Yes it was mate. It was bloody terrible. feel for your mate, that must be awful!!!

Thanks for popping by dude.


----------



## Steedee (Aug 4, 2005)

Well after a really ****e week. I have finally got some sort of routine back again.

I lost 7lb last week being ill It was a nasty bug and all I could eat was toast.

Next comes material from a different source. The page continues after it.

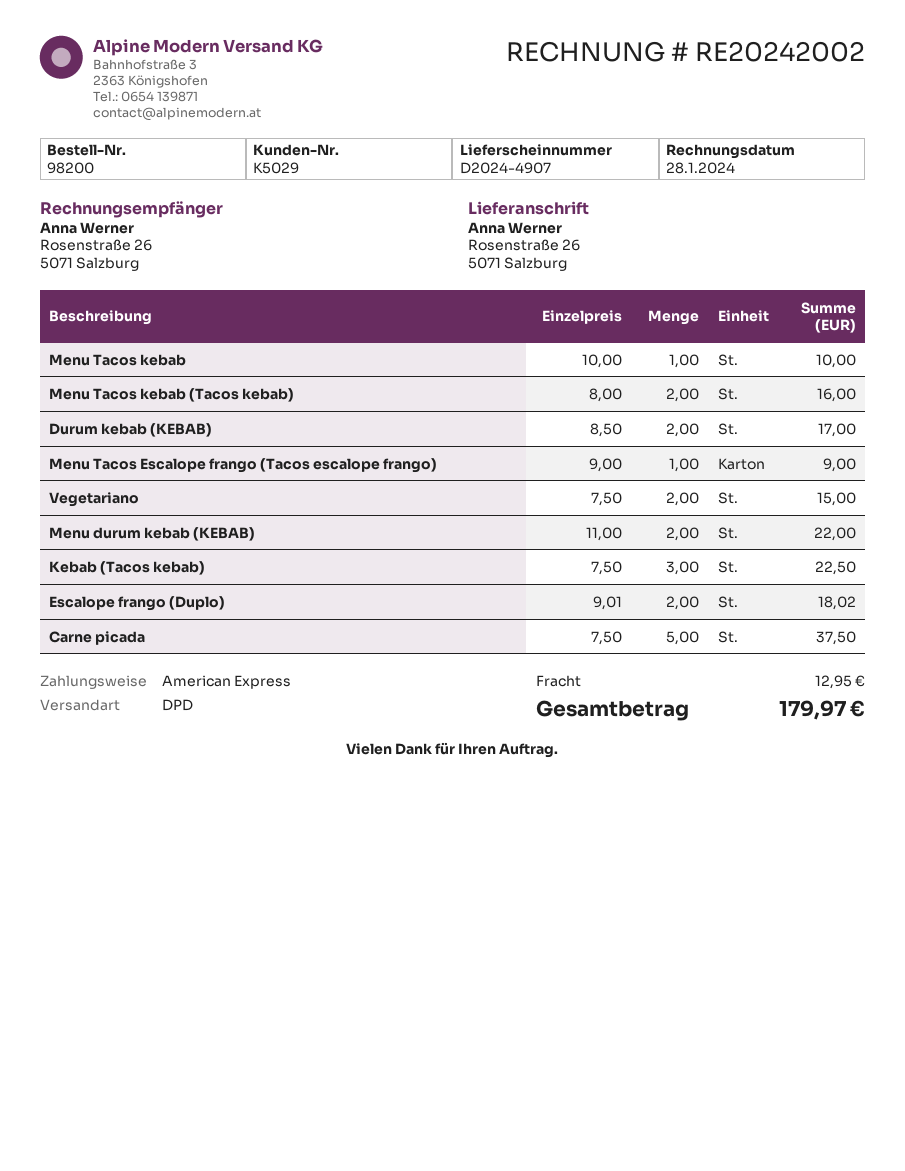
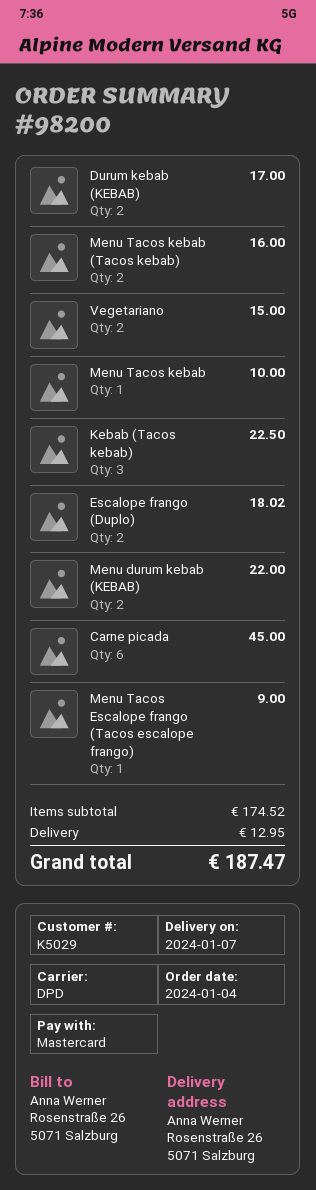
payment method: American Express -> Mastercard
Carne picada: 5 for 37.50 -> 6 for 45.00
total: 179.97 -> 187.47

I have also decided to alter my training slightly training 4 times per week instead of 3.

Day1 Back

Day2 Chest/Delts

Day3 Rest

Day4 legs

Day5 Arms

Day6 Rest

Day7 Rest.

Monday

Back

Widegrip Chins 4 Sets 10-12

Seated Machine Rows 4 Sets 10-12

Rope Pulls 4 Sets 10-12

Seated Pulley Rows 4 Sets 10-12

Kept the intensity at medium paced and felt good.

Tuesday

Chest/Delts

Flat Machine Press 4 Sets 10-12

Incline Smith Press 4 Sets 10-12

Incline flyes 3 Sets 10-12

Cable Crossover 3 Sets 10-12

Cable laterals 3 Sets 10-12

DB Laterals 3 Sets 10-12

Seated Bentover Laterals 3 Sets 10-12

DB Shrugs 3 Sets 10-12

Nice workout. Felt a better than yesterday. Food intake has been good today so from now on things should be back to normal.


----------



## shakey (Jun 8, 2004)

Glad to see your back on track mate,any pics yet :tongue:


----------



## Steedee (Aug 4, 2005)

Nice one bud.

there are the pics at the start of the thread the next ones will be in around 4 weeks when I have finished my gear.


----------



## hilly (Jan 19, 2008)

workouts look good mate. looking forward to seeing the pics.


----------



## Steedee (Aug 4, 2005)

Cheers bud!!

Thrusday

Misssed the gym due to spending 1 hour 30 mins on the phone to 3 customer services. Bastards!!

Diet was good

4 Whole Eggs

2 Dry toast

Chicken Breast

Rice

Chicken Brest

Rice

Protein Shake

Chicken Stew

Protein Shake

Friday

Diet

4 Whole Eggs

2 Whole Toast

Chicken Stew

Chicken Stew

Proten Shake

Workout

PW Shake

2 Large Chicken Breasts

Salad

Small Pitta

Protein Shake

Workout

Quads/Hams

Leg Ext 4 Sets 10-15

Lying Leg Curls 4 Sets 10-12

Supersetted

Smith Squats 4 Sets 10-12

Leg Press 5 Sets 8-12

Leg Ext 4 Sets 10-12

Lying Leg Curls 4 Sets 10-12

Supersetted

Nice.


----------



## hilly (Jan 19, 2008)

diet looks very good mate hows the diet so far? getting the results you want?


----------



## Steedee (Aug 4, 2005)

Not too bad mate. not doing aenough cardio atm. Im not overly bothered as i know by the time 16 weeks out from the comp comes Iwill have to nail it. Im just a little slack with atm as I like to get home and see the family while I can.


----------



## Steedee (Aug 4, 2005)

Monday

Diet

Protein Shake

Chicken breast

Rice

Chicken breast rice

Protein shake

2 toast with natty pb

Pre training

Workout

Pw shake

Shepards pie

Protein shake b4 bed

Training

Back/Calfs

Narrowgrip Pulldowns 4 Sets 10-12

Chins 4 Sets 8-10

DB Rows 4 Sets 10-12 **

Vbar Pulldowns 4 Sets 10-12

Standing Calf Raise 3 Sets 10-15

Seated Calf Raise 3 Sets 10-15

Supersetted

** Chris has had a special dumbell made which is 120lbs with optional extras lol Im slinging the 120s around too easily now so it was a worthy thing to do!!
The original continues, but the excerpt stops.